**The task:**
Retype every line from the top of the entries down to the one with "border:1.4px solid #9aa0a6;", both included, and skip the pictures.

Dataset records
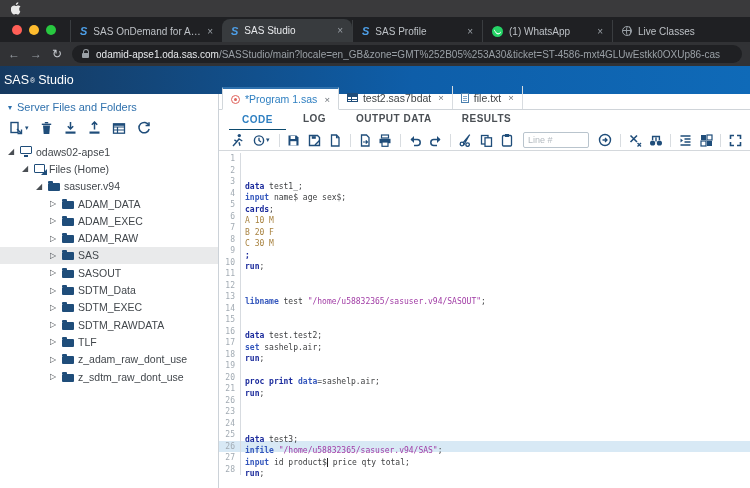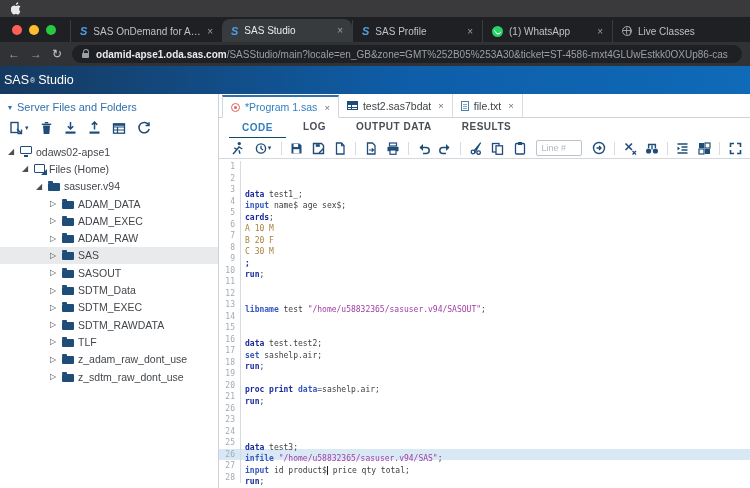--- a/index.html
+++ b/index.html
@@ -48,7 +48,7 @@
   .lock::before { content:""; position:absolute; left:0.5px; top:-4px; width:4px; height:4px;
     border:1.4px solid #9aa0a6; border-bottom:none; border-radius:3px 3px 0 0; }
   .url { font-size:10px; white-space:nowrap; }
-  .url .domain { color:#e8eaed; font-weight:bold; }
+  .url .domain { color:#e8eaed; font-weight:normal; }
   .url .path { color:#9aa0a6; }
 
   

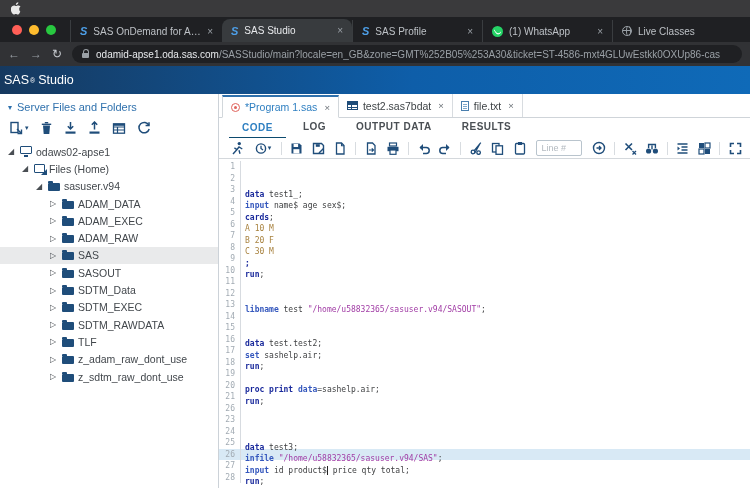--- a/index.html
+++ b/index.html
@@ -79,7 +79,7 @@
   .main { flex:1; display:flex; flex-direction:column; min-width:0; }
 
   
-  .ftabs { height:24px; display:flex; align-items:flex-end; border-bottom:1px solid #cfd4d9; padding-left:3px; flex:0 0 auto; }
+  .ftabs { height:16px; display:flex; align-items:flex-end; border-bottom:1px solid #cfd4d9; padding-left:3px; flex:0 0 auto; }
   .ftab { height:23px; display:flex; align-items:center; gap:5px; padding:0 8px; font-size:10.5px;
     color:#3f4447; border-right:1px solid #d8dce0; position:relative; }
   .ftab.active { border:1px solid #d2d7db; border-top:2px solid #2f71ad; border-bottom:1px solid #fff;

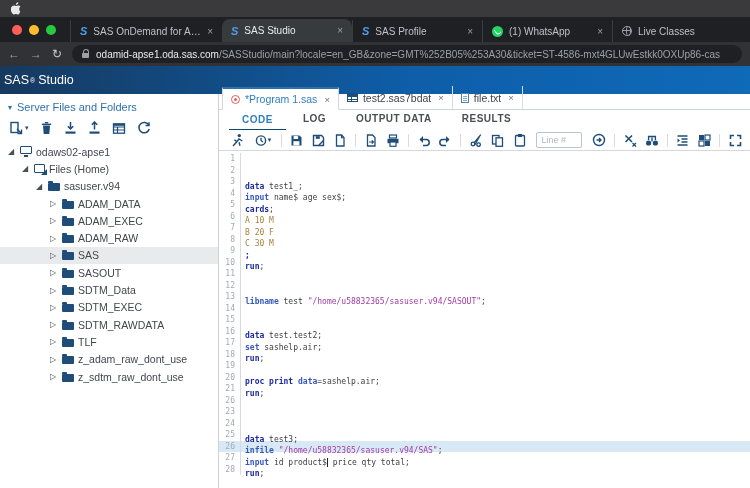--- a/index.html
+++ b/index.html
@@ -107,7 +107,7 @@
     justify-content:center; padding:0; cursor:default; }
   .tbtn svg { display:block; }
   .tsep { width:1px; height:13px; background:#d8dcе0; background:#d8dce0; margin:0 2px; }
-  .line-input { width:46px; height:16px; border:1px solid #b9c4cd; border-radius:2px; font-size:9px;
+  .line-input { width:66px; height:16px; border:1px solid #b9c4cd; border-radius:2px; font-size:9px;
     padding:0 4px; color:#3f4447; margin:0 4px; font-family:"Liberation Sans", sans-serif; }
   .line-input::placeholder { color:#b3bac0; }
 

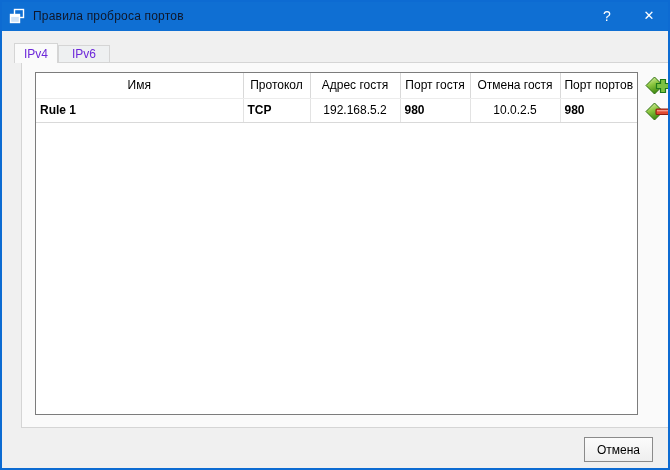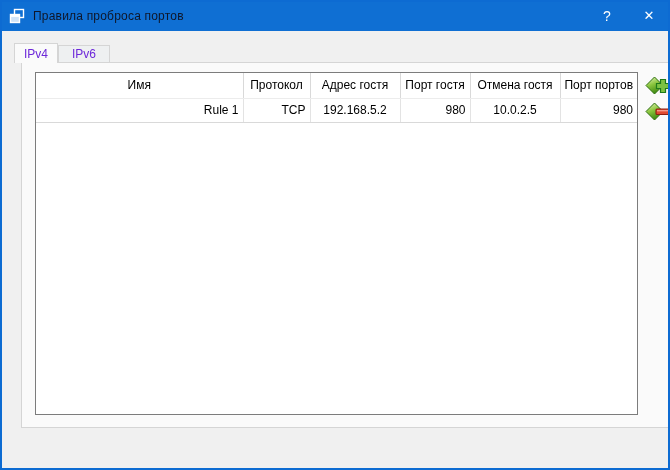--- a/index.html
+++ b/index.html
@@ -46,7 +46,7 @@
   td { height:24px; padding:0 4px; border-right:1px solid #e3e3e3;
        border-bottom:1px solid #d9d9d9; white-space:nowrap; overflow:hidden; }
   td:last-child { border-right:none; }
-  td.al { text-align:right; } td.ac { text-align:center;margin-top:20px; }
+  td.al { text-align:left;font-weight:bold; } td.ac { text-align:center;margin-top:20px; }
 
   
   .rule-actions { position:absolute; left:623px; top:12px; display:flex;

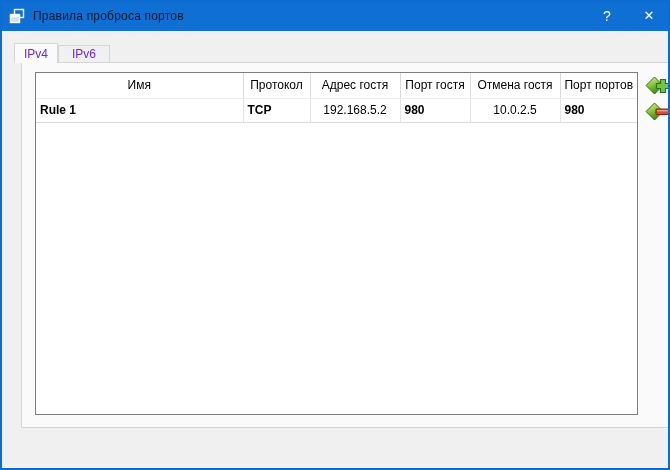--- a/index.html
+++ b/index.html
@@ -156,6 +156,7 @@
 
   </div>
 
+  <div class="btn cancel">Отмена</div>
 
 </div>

**Solved problem:**
--- a/index.html
+++ b/index.html
@@ -48,7 +48,7 @@
   .lock::before { content:""; position:absolute; left:0.5px; top:-4px; width:4px; height:4px;
     border:1.4px solid #9aa0a6; border-bottom:none; border-radius:3px 3px 0 0; }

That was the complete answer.